Inas H. Osman, Howaida R. Gabr, Salah Gh. El-Etreby
 

Abstract

A small scale attempt to maintain and rear the worm Halla parthenopeia in laboratory conditions was conducted. Five bivalve species (Paphia undulata, Cerastoderma glaucum, Venerupis pullastra, Ruditapes decussata, and Gafrarium pectinatum) were used to investigate preferred food item, feeding rate and growth of  the worm. Halla parthenopeia are capable of using different types of clams, although they grew better with Paphia undulata and C. glaucum as food items. The highest average daily predation rates in case of P. undulate as a prey were 1.73, 2.13 and 2.57 individuals per predator per day for small, medium and large groups of H.

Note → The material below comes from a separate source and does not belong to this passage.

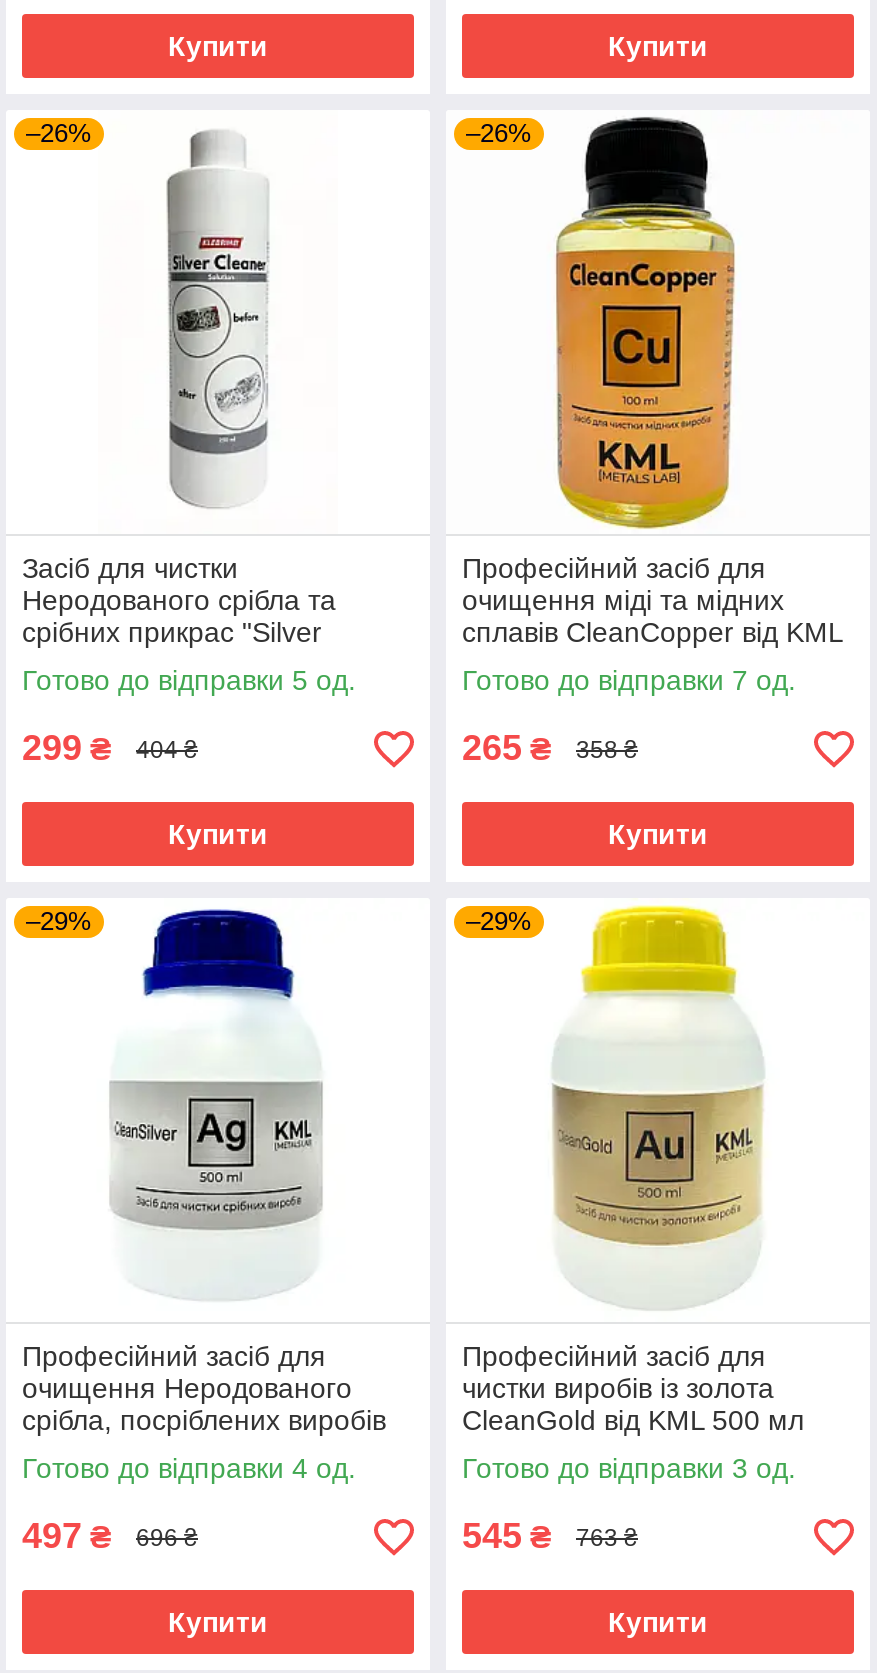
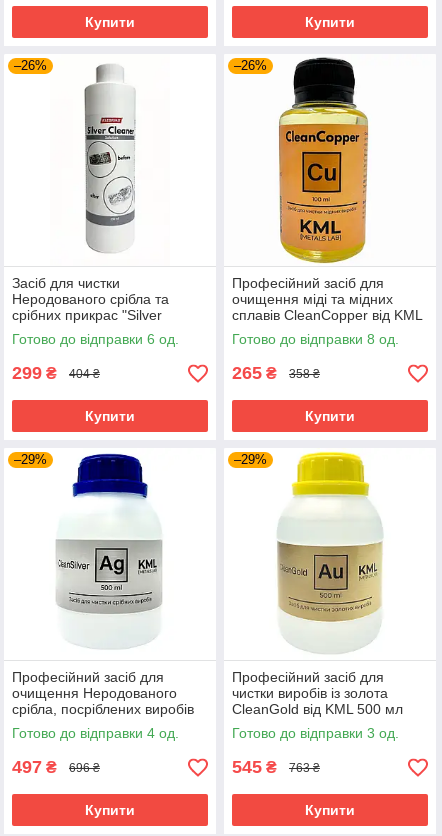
[22,664,356,696] Готово до відправки 5 од. -> [12,331,179,347] Готово до відправки 6 од.
[462,664,796,696] Готово до відправки 7 од. -> [232,331,399,347] Готово до відправки 8 од.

parthenopeia, respectively. The daily predation rate on C. glaucum was low with an average: 0.50, 0.63 and 0.73 individuals per predator per day for the small, medium and large worm groups, respectively. The daily growth rate of H. parthenopiea increased when it was fed P. undulata (average: 0.083, 0.071 and 0.038 g/day for small, medium and large worm groups respectively), compared to an average of 0.044, 0.034 and 0.020 g/ day for small, medium and large worm groups, respectively, when worms were fed with C. glaucum. The biochemical composition of three different sizes of the worm was also determined. Protein was the highest biochemical constituent with an average of 51% of the dry weight, followed by lipids with an average of 25.88% of the dry weight; meanwhile carbohydrate was present at an average of 20.72%. Our findings indicate that growth of H. parthenopeia can be improved when fed with a suitable prey item and suggest that it is feasible to successfully culture this protein-rich worm in captivity.